Screenshot and code edit data |
*** Begin section ***

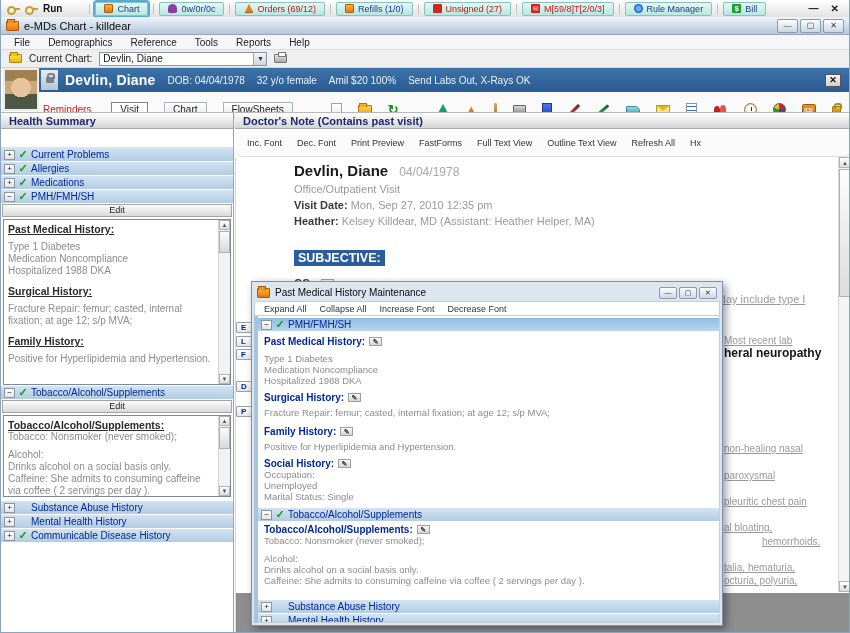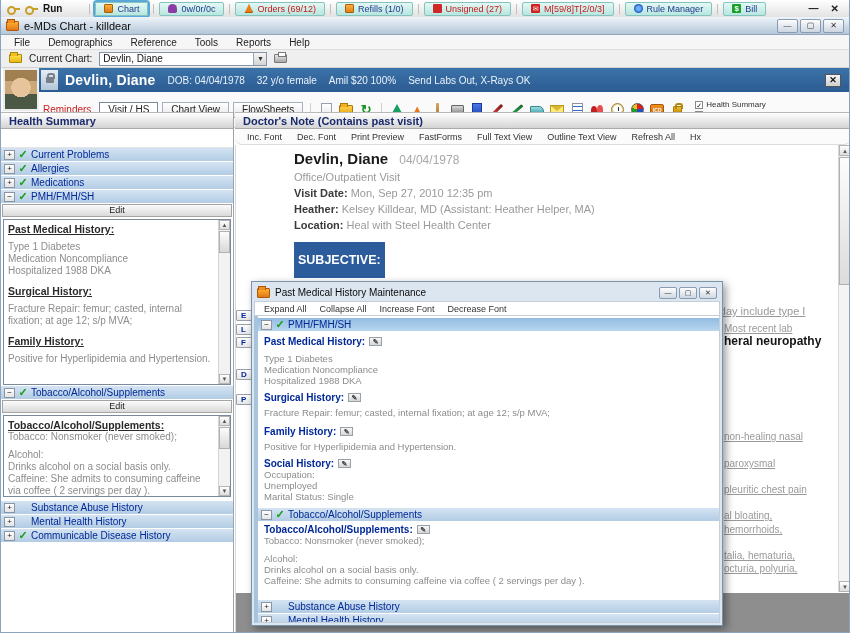"Reminders" .tabrow { gap: 4px -> 16px }
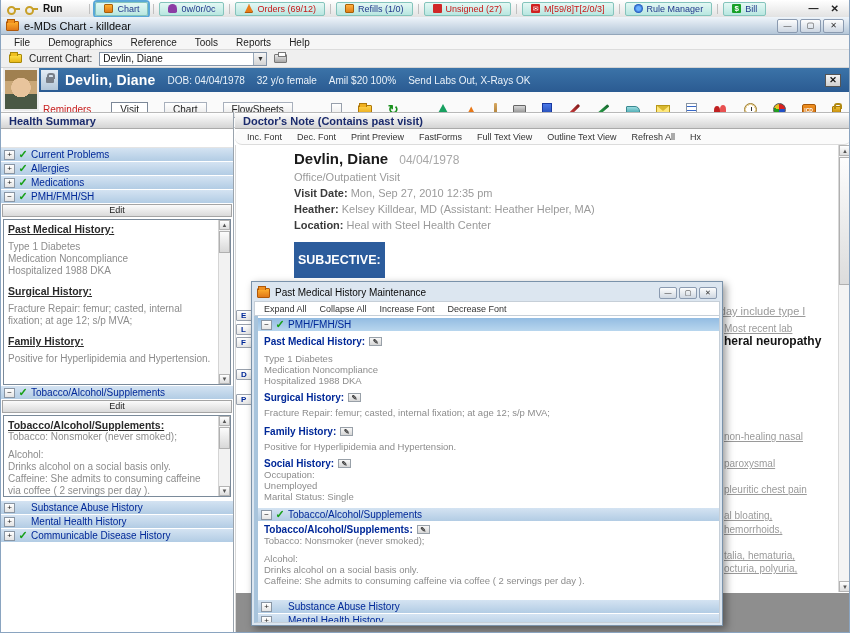"Inc. Font" .dn-toolbar { height: 16px -> 28px }
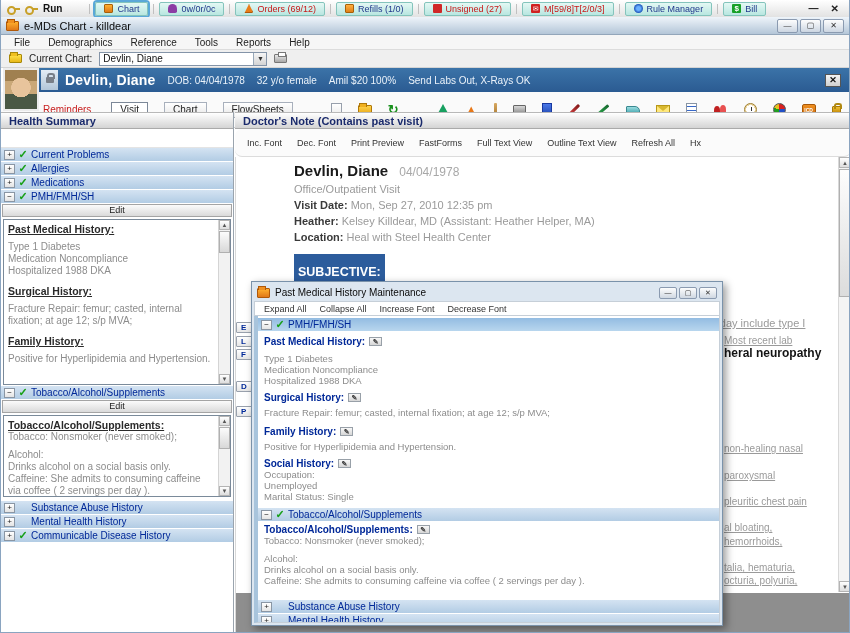"Location: Heal with Steel Health" div.nb-row { html: <div> <span>Location:</span> <span>Heal with Steel Health Center</span> </div> -> none }
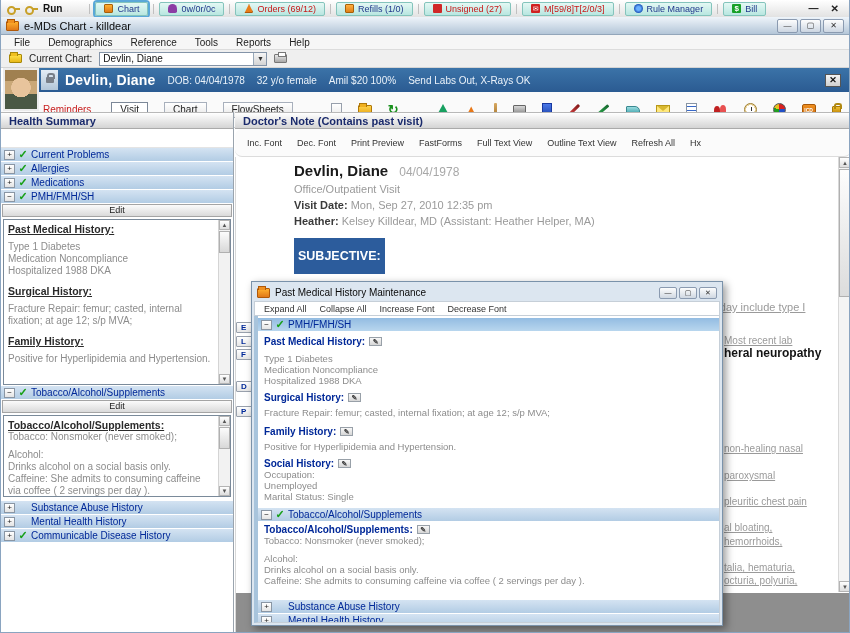"SUBJECTIVE:" .subj { margin: 7px 0 11px 0 -> 19px 0 11px 0; padding: 11px 4px -> 1px 4px }
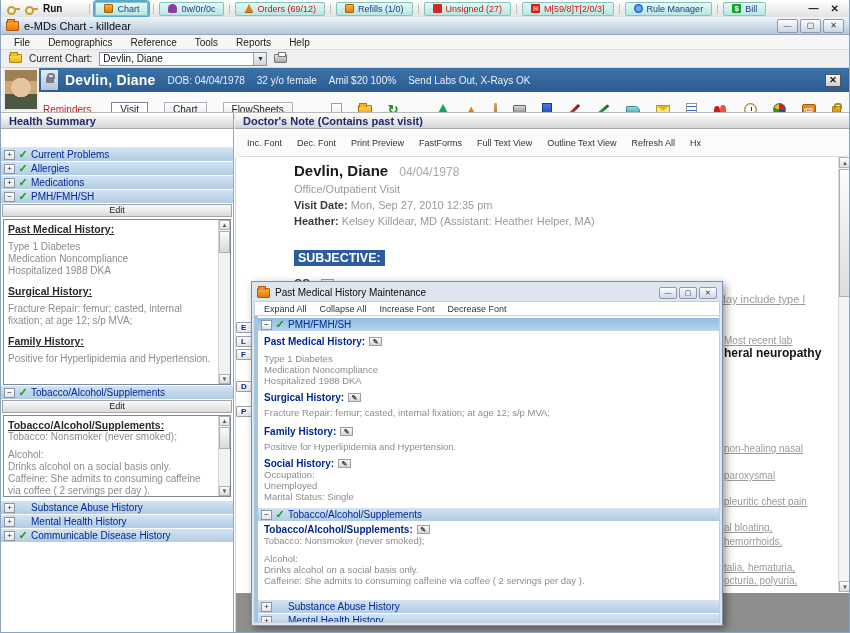"hemorrhoids," span.frag { padding-left: none -> 38px }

*** End section ***

Work required | Output the entries above verbatim, with no picture included.

Task solution |
"Reminders" .tabrow { gap: 4px -> 16px }
"Inc. Font" .dn-toolbar { height: 16px -> 28px }
"Location: Heal with Steel Health" div.nb-row { html: <div> <span>Location:</span> <span>Heal with Steel Health Center</span> </div> -> none }
"SUBJECTIVE:" .subj { margin: 7px 0 11px 0 -> 19px 0 11px 0; padding: 11px 4px -> 1px 4px }
"hemorrhoids," span.frag { padding-left: none -> 38px }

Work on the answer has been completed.